È la Chiesa monumentale di San Francesco di Gualdo Tadino a ospitare fino al 30 ottobre la rassegna «Arte e follia. Antonio Ligabue-Pietro Ghizzardi», curata da Vittorio Sgarbi e organizzata da Augusto Agosta Tota del Centro Studi e Archivio Antonio Ligabue di Parma (catalogo Franco Maria Ricci).

L’appuntamento, per grandi versi, è il medesimo che alcuni mesi fa ha inaugurato il Labirinto del Masone di Ricci, a Fontanellato nel Parmense e presenta 80 opere dei due artisti (26 di Ghizzardi e 54 di Ligabue), uniti qui sul tema del rapporto tra follia e attività creativa, come spiega il curatore Sgarbi: «I lavori sono la testimonianza diretta di quel che può produrre una dimensione di turbamento e alterazione della mente e quale intensa creatività ne può nascere».

Lungo il percorso, diviso tra i due protagonisti, oltre a sculture degli anni ’30-50 di Ligabue, sono visibili suoi autoritratti come quello, notissimo, «Con sciarpa rossa» (1958), oltre a tanti ritratti femminili di Ghizzardi, realizzati perlopiù tra gli anni ’60 e ’70.
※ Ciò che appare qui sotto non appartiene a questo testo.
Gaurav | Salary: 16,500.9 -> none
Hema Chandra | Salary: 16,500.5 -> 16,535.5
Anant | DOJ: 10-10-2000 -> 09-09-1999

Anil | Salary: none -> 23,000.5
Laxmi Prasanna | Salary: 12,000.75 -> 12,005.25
I medesimi artisti, con la cura degli stessi organizzatori emiliani, sono anche al centro, fino al 23 ottobre, della rassegna «Museo della Follia. Antonio Ligabue, Pietro Ghizzardi, Cesare Inzerillo» al Castello Ursino di Catania. L’esposizione riunisce oli, sculture, disegni dei tre artisti (in tutto 113 opere tra cui 71 dipinti e 12 sculture di Ligabue), ma anche di altri autori dal XVII secolo ad oggi (tra i quali, il Piccio, Silvestro Lega, Antonio Mancini, Mario Molinari, Luigi Serafini), legati dal tema della follia.